С латыни «пост» означает «после», «за», «позади», «спустя». Одни исследователи трактуют постмодерн как нечто локальное, периферийное, имеющее отношение только к эстетике и художественной культуре. Другие с удовольствием жонглируют словечками типа «пост-пост», «транс», «нео», «альтер», «архео», «гипер», «ультра», «мета» и прочий модерн, рассуждая о после-постмодерне, трансгуманизме, альтерглобализме. Третьи разносят постмодернизм в «пух и прах» и видят в нем просто какой-то исторический «вывих», аномалию (В. Кутырев). Четвертые вообще избегают употреблять термин «постмодерн», упирая на то, что современное общество — это «незавершенный проект» модерна (Ю. Хабермас) или настоящий, «зрелый модерн» (В. Иноземцев).
— Почему это происходит?
— Проблема, на мой взгляд, в том, что привычные формы человеческого общежития распадаются на наших глазах. Старые понятия, описывавшие прежнюю эпоху, утратили свое значение, они лишь мешают понять то, что рождается прямо сейчас.

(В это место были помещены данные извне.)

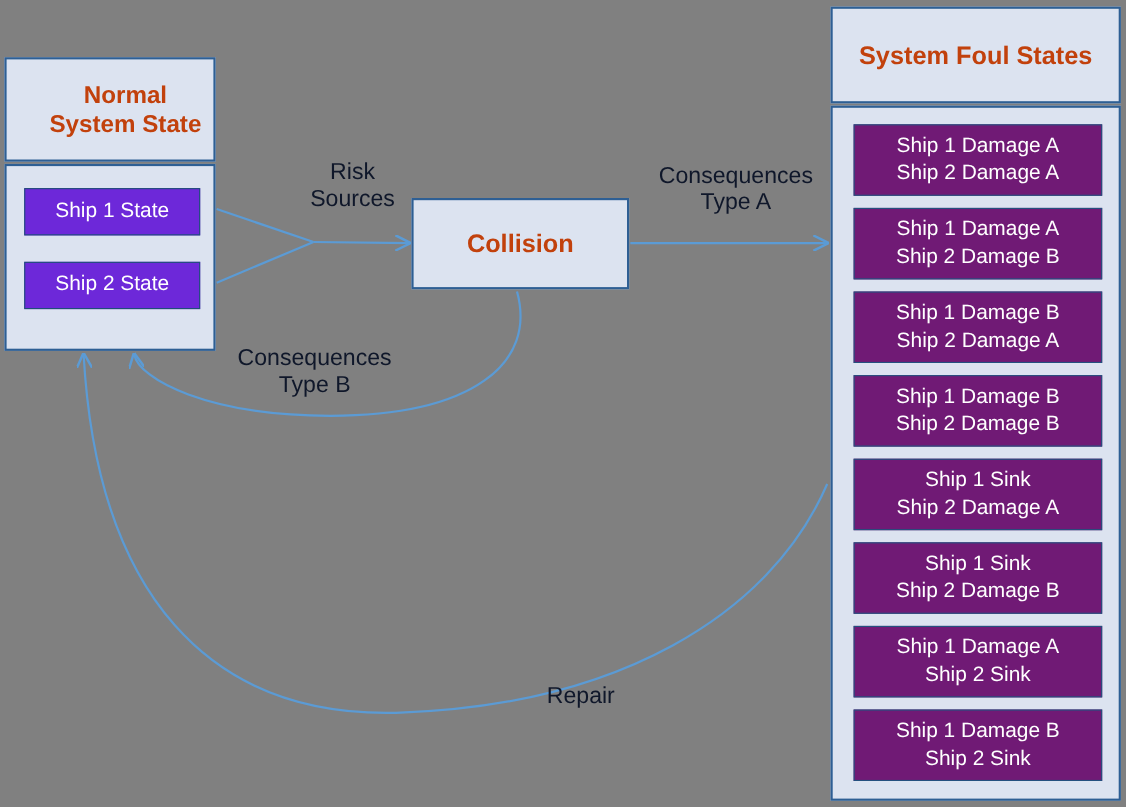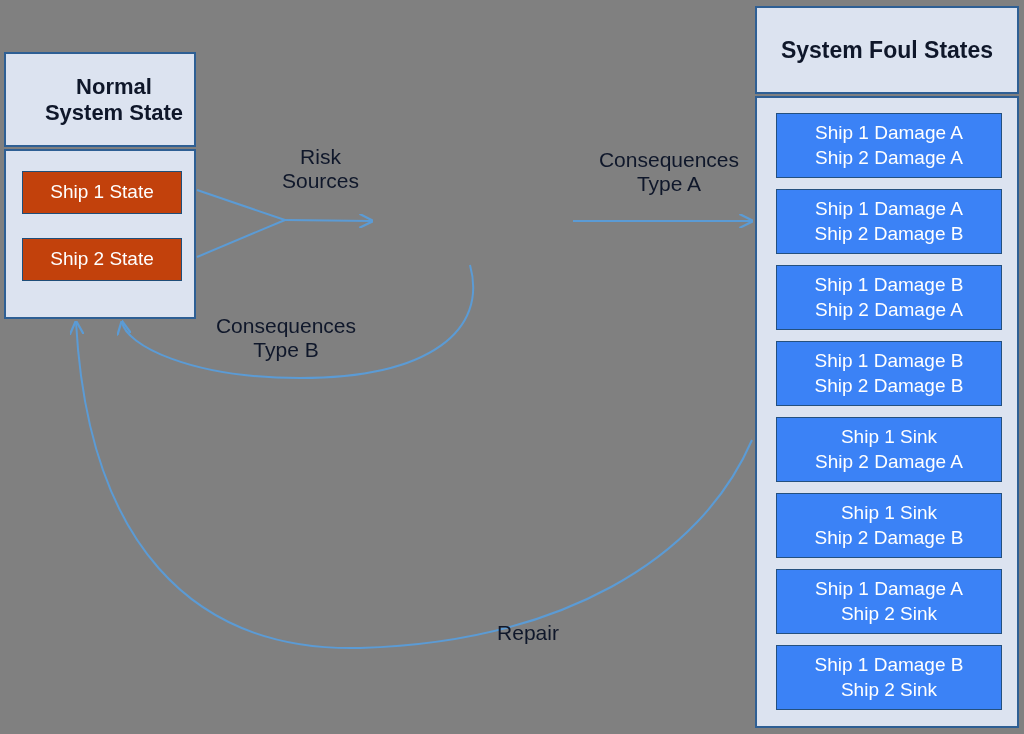--- a/index.html
+++ b/index.html
@@ -30,7 +30,7 @@
     align-items: center;
     justify-content: center;
     text-align: center;
-    color: #0f172a;
+    color: #c2410c;
     font-weight: bold;
     line-height: 1.15;
   }

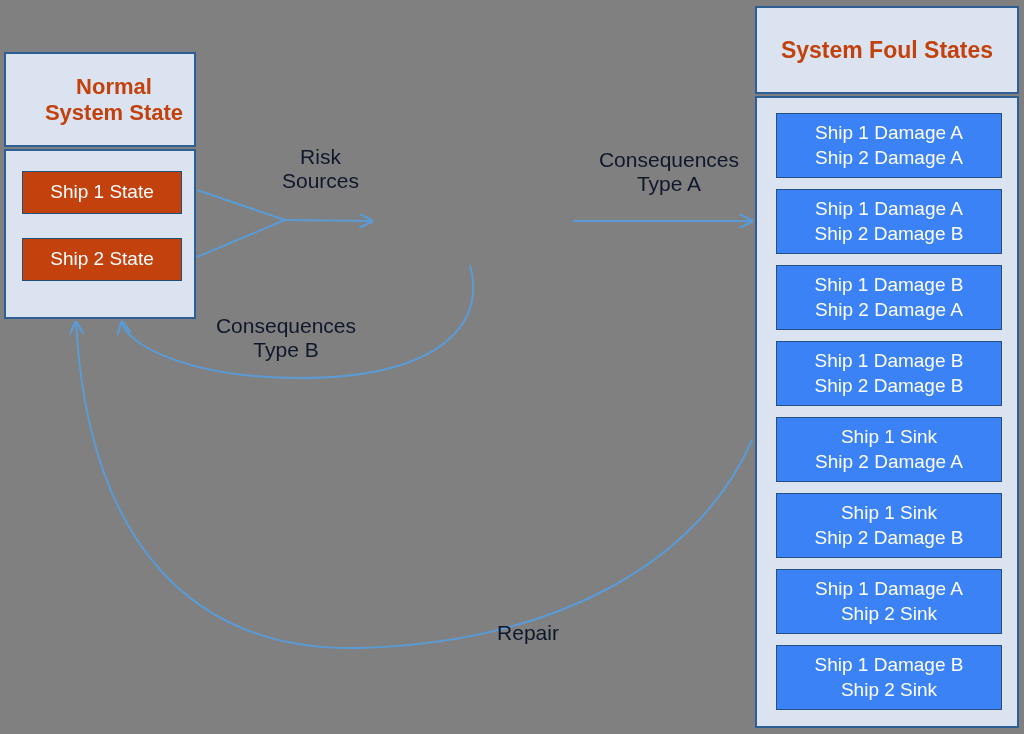--- a/index.html
+++ b/index.html
@@ -115,7 +115,7 @@
     left: 0;
     width: 226px;
     height: 65px;
-    background: #3b82f6;
+    background: #701a75;
     border: 1px solid #24507f;
     box-sizing: border-box;
     color: #ffffff;

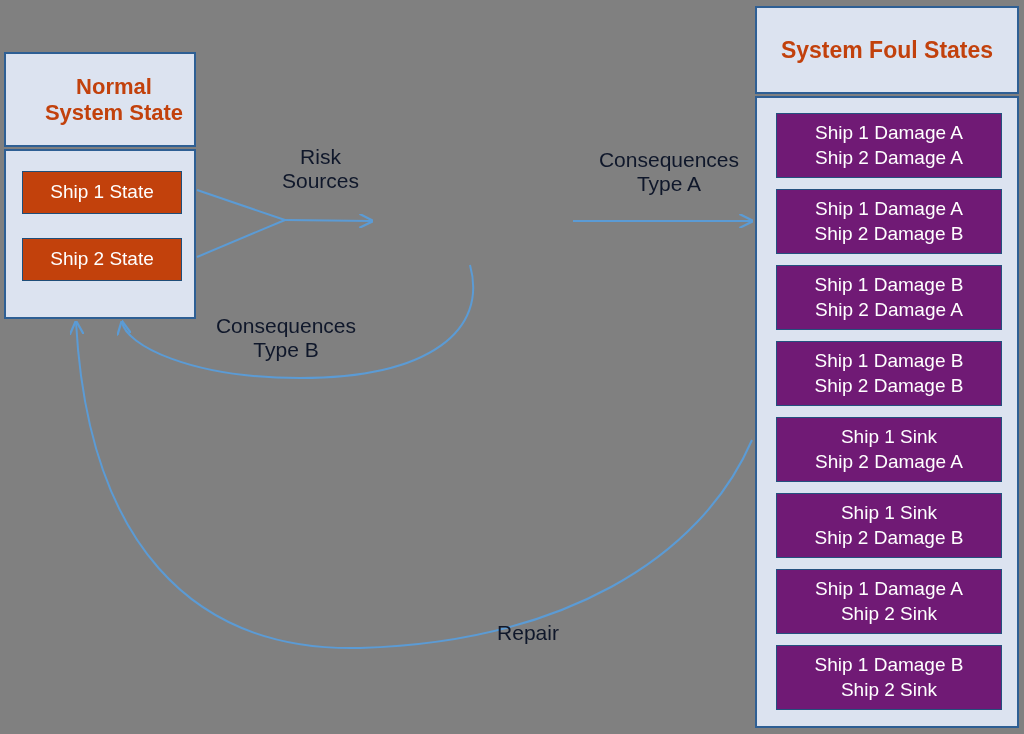--- a/index.html
+++ b/index.html
@@ -56,7 +56,7 @@
 
   .state-chip {
     position: absolute;
-    background: #c2410c;
+    background: #6d28d9;
     border: 1px solid #1f4e79;
     box-sizing: border-box;
     color: #ffffff;

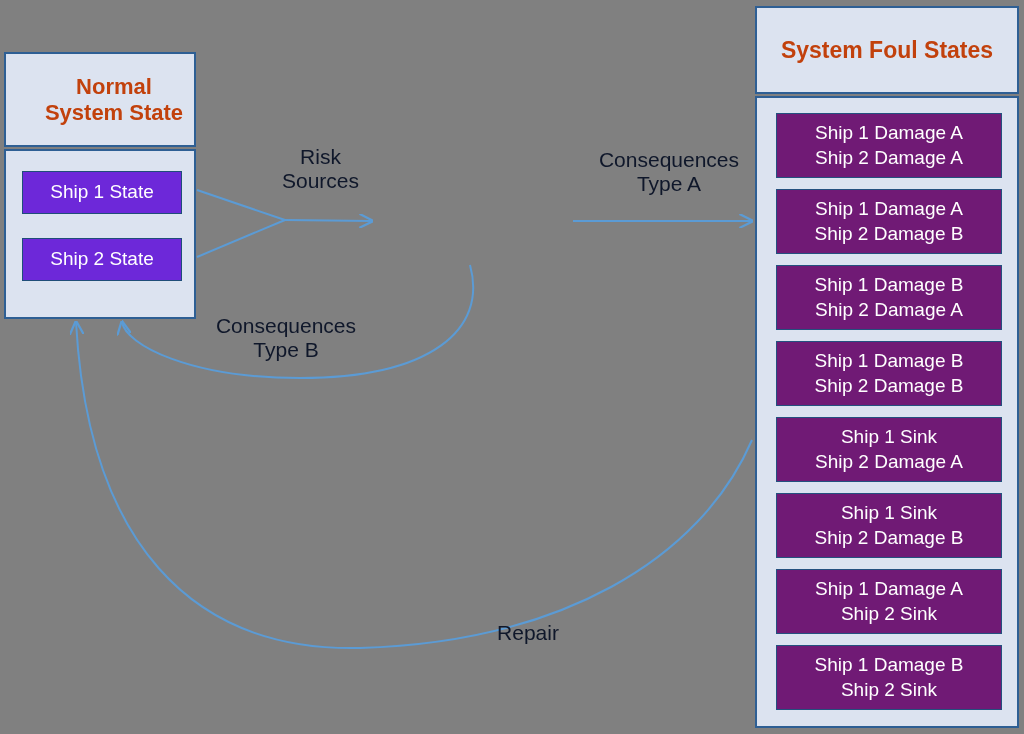--- a/index.html
+++ b/index.html
@@ -190,6 +190,9 @@
     </div>
   </div>
 
+  <div class="panel" id="collision-box">
+    <div class="panel-title">Collision</div>
+  </div>
 
   <div class="panel" id="foul-header">
     <div class="panel-title">System Foul States</div>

Для осмысления этих процессов у нас еще нет пока соответствующих понятий, их еще только предстоит выработать. Мы вынуждены пользоваться метафорами, которые только спустя некоторое время кристаллизуются в виде концептов, понятий, научных терминов. Понимание того, что возникло и развивается в современном мире, происходит с огромным трудом. Постмодернистская философия и социология как раз и занимаются этой трудной работой, работой по осмыслению того, что есть на самом деле.
Задача философа — задавать вопросы, на которые нет однозначных ответов. Только так он может выполнить ту миссию, которая всегда была возложена на человека мыслящего. Сейчас он должен бить в набат, предостерегать, убеждать в том, что современная цивилизация перестала задавать себе вопросы, она утратила цель и смысл своего бытия, и именно это грозит ей гибелью. Цена нашего молчания, немыслия и недомыслия исчисляется в человеческих страданиях, человеческих жизнях.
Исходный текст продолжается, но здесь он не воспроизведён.